Switch on your television this evening, and you'll soon come across a digitally-recorded image. Digital cameras are rapidly supplanting the older analogue videotape formats, for obvious reasons - they're smaller, cheaper, easier to operate, and they deliver a better image. The proliferation of fly-on-the-wall "reality" programming across the channels is due in no small part to the arrival of digital cameras. In cinemas, 1999 has seen the arrival of the first internationally-acclaimed digital feature, in the form of Thomas Vinterberg's Festen/The Celebration, while this year's Dublin Film Festival saw two features shot on digital by Irish directors (Park and Break Even).
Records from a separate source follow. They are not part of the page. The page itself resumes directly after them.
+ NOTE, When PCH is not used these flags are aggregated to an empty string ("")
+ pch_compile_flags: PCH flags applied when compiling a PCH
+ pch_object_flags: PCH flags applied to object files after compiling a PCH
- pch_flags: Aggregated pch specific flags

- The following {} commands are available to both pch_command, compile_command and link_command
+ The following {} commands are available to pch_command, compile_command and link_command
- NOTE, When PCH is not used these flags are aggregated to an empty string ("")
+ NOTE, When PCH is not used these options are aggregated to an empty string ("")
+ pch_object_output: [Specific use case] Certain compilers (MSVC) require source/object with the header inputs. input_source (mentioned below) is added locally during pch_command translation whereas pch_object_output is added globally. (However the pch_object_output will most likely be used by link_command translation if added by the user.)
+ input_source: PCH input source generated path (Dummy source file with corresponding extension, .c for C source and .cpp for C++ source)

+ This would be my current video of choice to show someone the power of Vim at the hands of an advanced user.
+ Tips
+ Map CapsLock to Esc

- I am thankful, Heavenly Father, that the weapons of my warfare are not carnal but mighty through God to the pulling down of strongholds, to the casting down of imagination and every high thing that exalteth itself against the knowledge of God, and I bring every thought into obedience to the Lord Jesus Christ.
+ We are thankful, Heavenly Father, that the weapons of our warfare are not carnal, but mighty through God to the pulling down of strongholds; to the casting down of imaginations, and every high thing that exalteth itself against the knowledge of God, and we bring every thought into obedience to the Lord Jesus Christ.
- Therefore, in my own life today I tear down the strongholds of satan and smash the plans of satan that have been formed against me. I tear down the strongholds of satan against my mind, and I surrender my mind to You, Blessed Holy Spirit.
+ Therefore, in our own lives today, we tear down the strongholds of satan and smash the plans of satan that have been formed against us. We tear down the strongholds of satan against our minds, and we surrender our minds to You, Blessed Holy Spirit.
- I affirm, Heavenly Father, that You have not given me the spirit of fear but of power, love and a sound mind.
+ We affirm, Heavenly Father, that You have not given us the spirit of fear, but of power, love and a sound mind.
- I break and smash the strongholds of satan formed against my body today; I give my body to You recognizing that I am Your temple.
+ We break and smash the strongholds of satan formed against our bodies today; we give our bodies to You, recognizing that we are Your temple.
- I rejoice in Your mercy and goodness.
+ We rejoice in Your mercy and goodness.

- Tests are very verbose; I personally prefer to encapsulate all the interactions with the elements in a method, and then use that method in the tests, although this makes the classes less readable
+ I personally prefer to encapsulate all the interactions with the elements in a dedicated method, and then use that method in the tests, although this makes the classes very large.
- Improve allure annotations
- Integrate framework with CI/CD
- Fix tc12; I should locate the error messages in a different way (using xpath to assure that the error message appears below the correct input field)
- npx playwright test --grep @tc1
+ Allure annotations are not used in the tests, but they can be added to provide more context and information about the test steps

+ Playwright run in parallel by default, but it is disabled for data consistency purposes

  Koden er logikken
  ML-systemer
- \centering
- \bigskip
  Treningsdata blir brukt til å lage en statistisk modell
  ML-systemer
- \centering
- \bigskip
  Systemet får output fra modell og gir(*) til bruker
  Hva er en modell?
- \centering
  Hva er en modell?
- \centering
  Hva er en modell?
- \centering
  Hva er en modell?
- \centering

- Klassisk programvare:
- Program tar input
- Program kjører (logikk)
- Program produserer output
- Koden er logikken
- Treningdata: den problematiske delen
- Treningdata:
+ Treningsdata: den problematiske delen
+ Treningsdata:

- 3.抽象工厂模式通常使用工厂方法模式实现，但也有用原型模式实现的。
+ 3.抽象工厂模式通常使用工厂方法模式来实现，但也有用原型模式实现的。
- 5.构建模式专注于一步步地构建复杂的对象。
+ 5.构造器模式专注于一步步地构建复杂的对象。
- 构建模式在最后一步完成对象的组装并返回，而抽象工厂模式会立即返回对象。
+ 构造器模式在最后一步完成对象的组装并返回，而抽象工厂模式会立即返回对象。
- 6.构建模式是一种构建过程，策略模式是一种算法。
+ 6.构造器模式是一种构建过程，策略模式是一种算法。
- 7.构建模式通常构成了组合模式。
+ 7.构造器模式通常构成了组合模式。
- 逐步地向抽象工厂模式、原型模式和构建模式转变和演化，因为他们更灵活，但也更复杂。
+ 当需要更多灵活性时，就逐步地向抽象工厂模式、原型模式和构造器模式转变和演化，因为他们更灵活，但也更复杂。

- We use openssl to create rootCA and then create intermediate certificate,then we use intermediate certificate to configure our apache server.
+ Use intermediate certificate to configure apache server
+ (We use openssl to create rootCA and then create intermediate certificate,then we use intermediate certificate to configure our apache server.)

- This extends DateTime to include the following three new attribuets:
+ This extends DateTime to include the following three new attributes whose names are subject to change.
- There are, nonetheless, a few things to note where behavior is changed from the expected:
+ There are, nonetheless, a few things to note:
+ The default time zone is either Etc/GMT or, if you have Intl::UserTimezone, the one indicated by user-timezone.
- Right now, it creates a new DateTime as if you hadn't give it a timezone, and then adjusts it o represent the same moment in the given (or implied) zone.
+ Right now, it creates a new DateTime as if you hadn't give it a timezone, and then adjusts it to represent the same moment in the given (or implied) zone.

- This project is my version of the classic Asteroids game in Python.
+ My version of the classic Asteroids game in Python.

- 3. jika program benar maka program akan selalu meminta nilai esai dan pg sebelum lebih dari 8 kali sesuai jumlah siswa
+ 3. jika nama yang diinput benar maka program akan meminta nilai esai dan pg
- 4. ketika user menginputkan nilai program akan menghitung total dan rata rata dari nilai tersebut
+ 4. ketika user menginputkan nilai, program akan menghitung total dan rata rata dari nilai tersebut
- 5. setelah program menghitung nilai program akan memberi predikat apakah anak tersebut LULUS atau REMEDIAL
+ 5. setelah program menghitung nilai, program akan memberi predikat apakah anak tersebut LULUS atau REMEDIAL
Will digital cameras be the tools that allow film-makers to bypass the stultifying requirements of mainstream film-financing? Perhaps, but similar claims were made in the past for Super-8, 16-millimetre and analogue video, and it never quite happened.

Exhibition/distribution

The process of making multiple film prints in a processing laboratory, then shipping them out to cinemas all over the world, where they are unspooled on a projector for the benefit of a paying audience, has remained essentially unchanged for most of this century. There are obvious cost benefits to be gained if, for example, it becomes possible to broadcast cinema-quality pictures and sound via satellite to cinemas across the planet. Multinational leisure conglomerates and EU-funded programmes have been investigating potential digital cinema systems for years. Equally, the potential of wideband and Internet broadcasting is just beginning to be explored, and the move to digital broadcasting over the next 10 years will completely redefine the way we think about television.